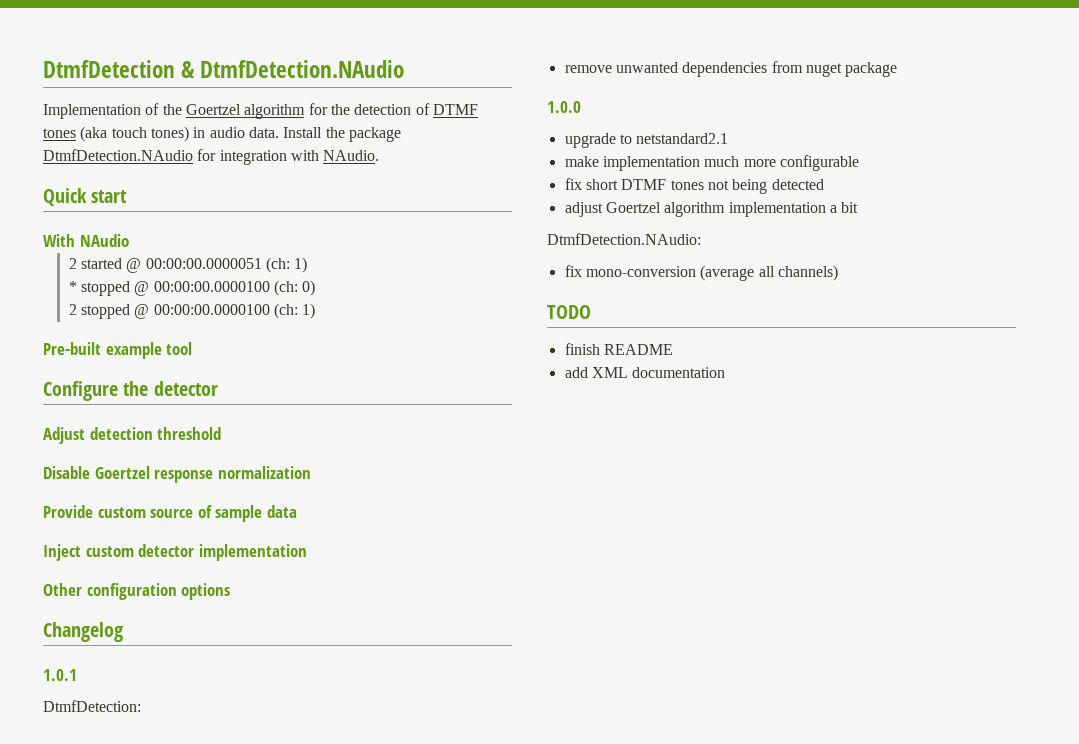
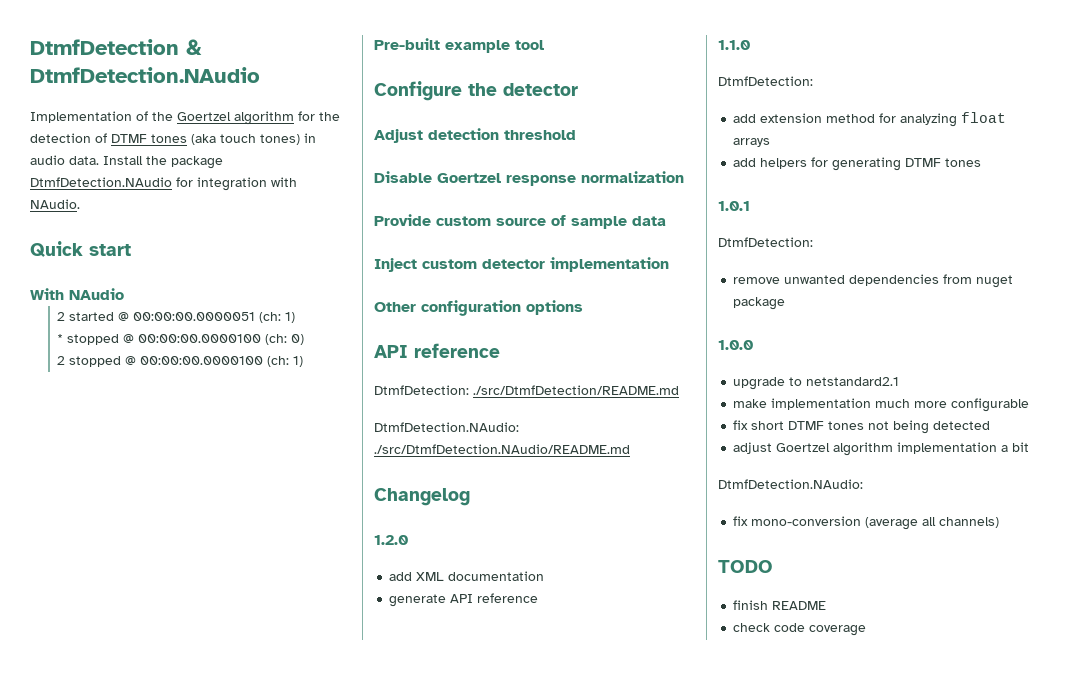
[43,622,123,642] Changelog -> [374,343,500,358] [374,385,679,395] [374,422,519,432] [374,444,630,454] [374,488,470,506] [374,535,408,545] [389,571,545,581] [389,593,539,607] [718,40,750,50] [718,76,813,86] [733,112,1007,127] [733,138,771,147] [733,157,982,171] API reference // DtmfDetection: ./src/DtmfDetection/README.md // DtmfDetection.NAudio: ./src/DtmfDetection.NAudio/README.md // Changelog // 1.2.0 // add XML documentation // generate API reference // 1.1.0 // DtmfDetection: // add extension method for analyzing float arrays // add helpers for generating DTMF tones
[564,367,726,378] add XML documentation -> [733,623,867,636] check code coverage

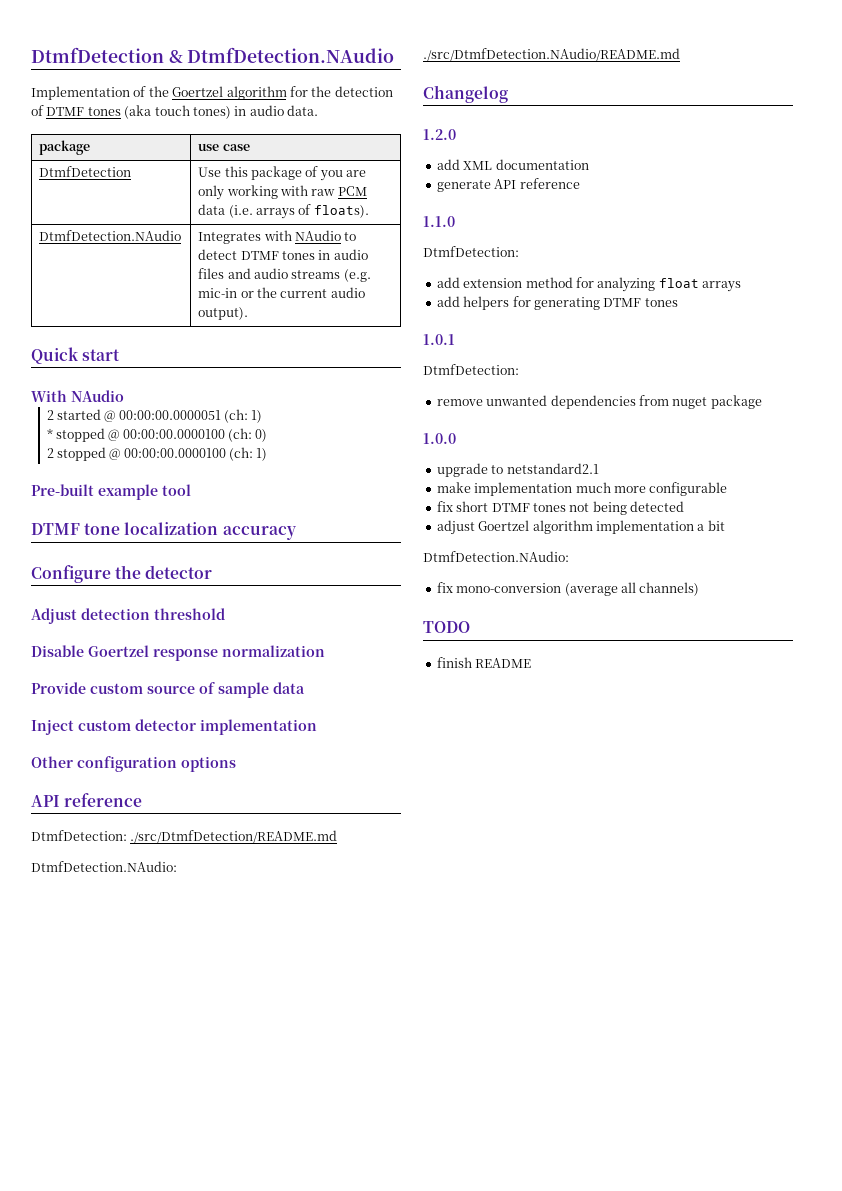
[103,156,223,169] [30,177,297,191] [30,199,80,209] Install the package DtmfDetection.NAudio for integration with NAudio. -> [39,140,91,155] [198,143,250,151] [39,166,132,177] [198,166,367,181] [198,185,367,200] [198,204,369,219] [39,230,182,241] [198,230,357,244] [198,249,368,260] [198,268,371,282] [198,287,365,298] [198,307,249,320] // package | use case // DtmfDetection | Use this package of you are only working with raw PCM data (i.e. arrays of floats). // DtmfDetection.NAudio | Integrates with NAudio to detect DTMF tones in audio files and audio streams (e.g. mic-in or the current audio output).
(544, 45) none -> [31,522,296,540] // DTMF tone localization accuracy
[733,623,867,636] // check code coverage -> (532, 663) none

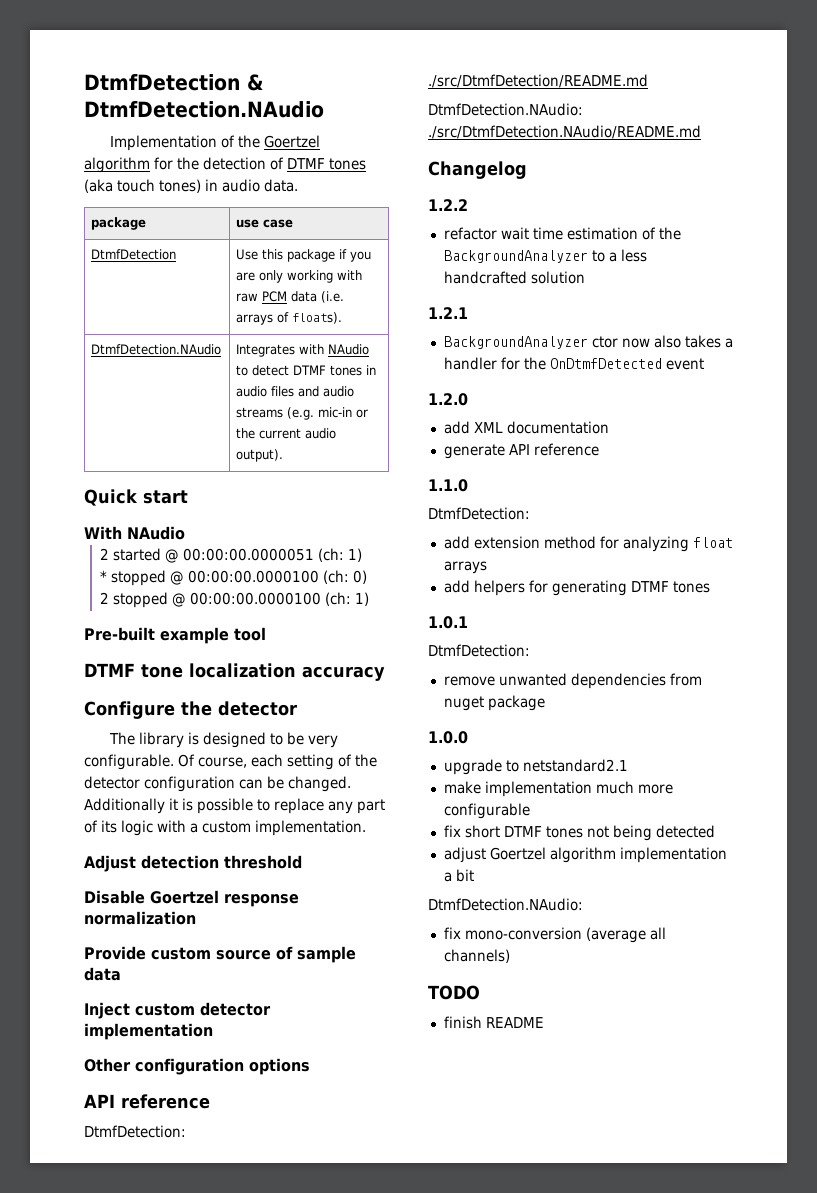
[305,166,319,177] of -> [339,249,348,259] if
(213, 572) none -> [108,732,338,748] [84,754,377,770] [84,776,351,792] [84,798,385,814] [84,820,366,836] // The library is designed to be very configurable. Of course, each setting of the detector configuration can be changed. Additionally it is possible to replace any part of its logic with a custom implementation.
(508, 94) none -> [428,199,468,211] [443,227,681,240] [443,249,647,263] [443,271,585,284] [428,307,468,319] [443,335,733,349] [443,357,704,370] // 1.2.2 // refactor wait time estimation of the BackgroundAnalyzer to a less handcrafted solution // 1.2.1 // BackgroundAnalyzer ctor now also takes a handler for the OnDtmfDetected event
+===+
PROBLEM TO SOLVE: Find the string "with" in the entries above. Copy each line where it occurs.

WRITTEN REPLY:
[103,156,223,169] [30,177,297,191] [30,199,80,209] Install the package DtmfDetection.NAudio for integration with NAudio. -> [39,140,91,155] [198,143,250,151] [39,166,132,177] [198,166,367,181] [198,185,367,200] [198,204,369,219] [39,230,182,241] [198,230,357,244] [198,249,368,260] [198,268,371,282] [198,287,365,298] [198,307,249,320] // package | use case // DtmfDetection | Use this package of you are only working with raw PCM data (i.e. arrays of floats). // DtmfDetection.NAudio | Integrates with NAudio to detect DTMF tones in audio files and audio streams (e.g. mic-in or the current audio output).
(213, 572) none -> [108,732,338,748] [84,754,377,770] [84,776,351,792] [84,798,385,814] [84,820,366,836] // The library is designed to be very configurable. Of course, each setting of the detector configuration can be changed. Additionally it is possible to replace any part of its logic with a custom implementation.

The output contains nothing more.